Wenn Kinder im Erwachsenenalter den Kontakt zu ihren Eltern für immer abbrechen, hat das die Wucht einer Tragödie. Es ist eine Tragödie um Schuld und Sühne, die nicht nur die Seelen der Eltern zerstören kann, sondern auch die der Kinder, die verlassen haben, werden Ursachen und Gründe des Verlassens nicht be-und verarbeitet.

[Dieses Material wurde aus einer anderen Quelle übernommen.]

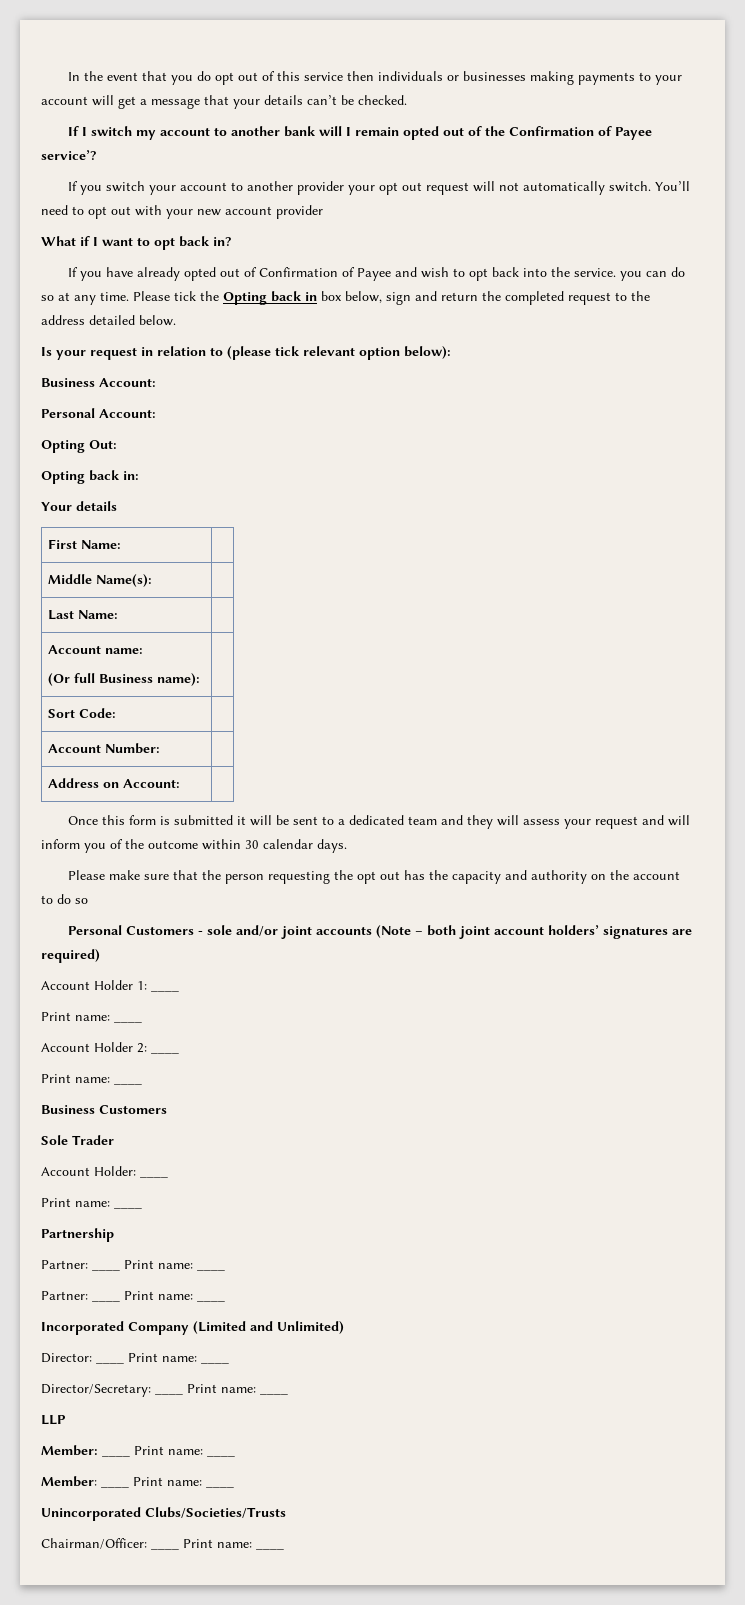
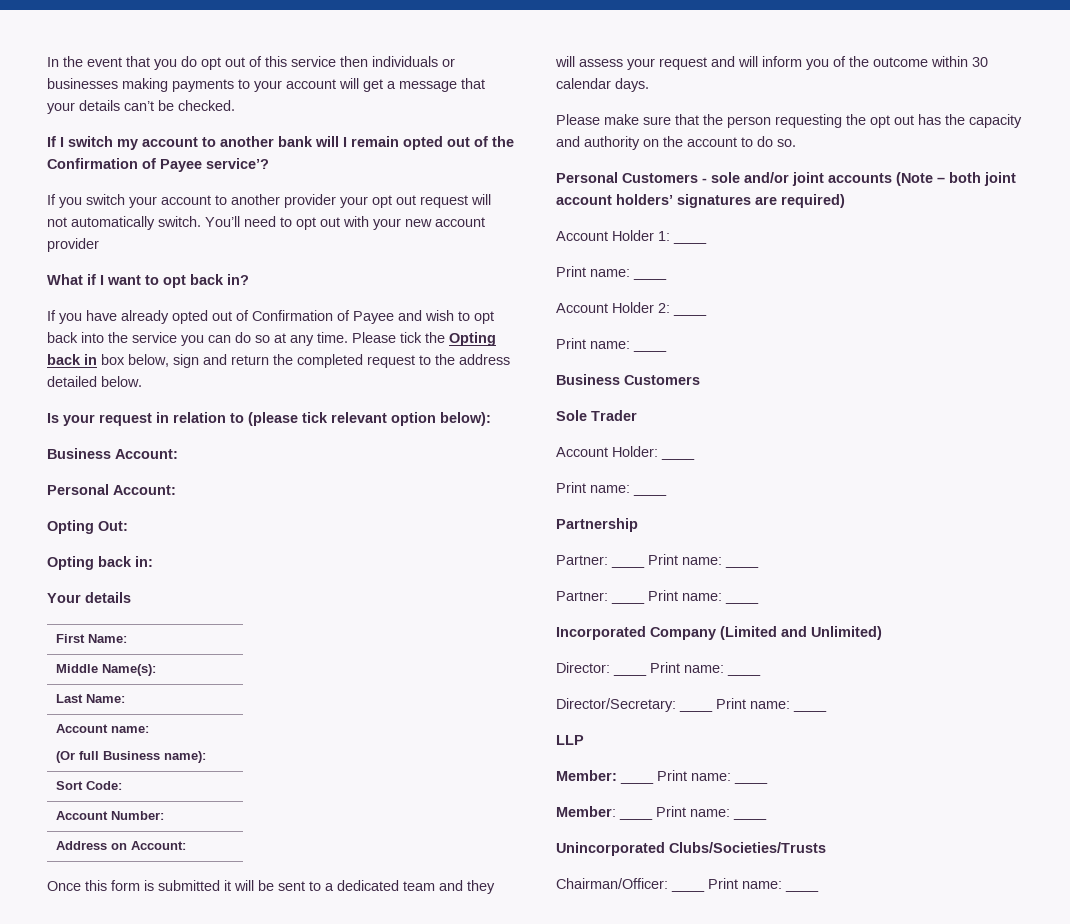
- If you have already opted out of Confirmation of Payee and wish to opt back into the service. you can do so at any time.
+ If you have already opted out of Confirmation of Payee and wish to opt back into the service you can do so at any time.
- Please make sure that the person requesting the opt out has the capacity and authority on the account to do so
+ Please make sure that the person requesting the opt out has the capacity and authority on the account to do so.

Was kann man als verlassener Elternteil tun?
Es ist hilfreich sich in eine Therapie zu begeben um zu lernen das eigene Leben trotzdem weiter zu leben und es zu gestalten. Eine Therapie kann helfen um mit dem Schmerz, den Schuld- und Schamgefühlen und der Ohnmacht umgehen zu lernen und die Trennung zu akzeptieren und zu verarbeiten, so gut es geht. Manche Eltern suchen sich eine Selbsthilfegruppe um ihren Schmerz zu teilen. Heilen wird er nicht.